# Aim of the task
For the word "Population", state how many lines of the data include it. Respond with the number only.

# Excerpted data
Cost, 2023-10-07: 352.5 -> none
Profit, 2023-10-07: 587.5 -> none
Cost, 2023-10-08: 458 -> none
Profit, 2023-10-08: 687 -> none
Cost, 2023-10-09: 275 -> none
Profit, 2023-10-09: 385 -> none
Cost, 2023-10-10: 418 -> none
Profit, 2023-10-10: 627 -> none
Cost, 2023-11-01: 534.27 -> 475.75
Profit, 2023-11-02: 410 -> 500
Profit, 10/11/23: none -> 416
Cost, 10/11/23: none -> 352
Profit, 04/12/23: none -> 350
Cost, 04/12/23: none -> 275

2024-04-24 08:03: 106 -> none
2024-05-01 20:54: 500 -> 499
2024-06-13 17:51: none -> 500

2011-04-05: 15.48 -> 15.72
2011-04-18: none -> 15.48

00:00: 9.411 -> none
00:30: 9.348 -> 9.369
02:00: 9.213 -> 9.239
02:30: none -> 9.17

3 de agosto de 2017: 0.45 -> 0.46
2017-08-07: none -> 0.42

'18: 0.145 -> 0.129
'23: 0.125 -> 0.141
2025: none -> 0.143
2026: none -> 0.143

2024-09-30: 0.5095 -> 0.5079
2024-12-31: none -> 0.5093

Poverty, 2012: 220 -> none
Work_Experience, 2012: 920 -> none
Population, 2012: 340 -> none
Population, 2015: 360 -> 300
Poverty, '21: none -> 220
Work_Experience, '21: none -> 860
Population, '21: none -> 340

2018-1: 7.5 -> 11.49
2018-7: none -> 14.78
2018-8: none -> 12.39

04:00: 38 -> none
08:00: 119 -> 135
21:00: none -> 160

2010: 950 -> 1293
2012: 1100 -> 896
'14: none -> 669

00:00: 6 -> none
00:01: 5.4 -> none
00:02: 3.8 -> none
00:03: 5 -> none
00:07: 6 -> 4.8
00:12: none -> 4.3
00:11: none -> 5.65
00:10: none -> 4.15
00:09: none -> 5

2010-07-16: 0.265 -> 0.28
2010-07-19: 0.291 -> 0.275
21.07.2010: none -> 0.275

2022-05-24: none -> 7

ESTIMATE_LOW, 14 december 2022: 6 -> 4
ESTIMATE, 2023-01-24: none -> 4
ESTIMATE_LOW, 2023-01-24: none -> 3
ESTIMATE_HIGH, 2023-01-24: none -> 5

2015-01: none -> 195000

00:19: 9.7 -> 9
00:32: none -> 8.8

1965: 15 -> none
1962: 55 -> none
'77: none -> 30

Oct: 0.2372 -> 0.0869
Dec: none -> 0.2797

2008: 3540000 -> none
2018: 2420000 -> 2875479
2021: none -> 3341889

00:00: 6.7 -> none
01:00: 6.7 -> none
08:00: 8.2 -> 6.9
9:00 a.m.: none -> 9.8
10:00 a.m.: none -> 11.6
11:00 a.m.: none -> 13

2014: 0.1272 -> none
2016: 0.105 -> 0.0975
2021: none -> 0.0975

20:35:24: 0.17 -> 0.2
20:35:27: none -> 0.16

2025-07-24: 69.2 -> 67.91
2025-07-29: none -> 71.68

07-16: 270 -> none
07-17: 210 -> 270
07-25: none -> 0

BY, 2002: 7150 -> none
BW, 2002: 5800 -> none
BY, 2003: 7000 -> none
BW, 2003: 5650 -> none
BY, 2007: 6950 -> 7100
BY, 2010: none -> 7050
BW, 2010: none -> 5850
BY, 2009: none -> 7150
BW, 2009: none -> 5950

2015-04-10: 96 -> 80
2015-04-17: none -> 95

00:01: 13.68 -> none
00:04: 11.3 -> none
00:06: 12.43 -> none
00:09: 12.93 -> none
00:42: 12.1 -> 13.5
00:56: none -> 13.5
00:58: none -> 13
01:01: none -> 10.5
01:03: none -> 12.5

# Answer box
3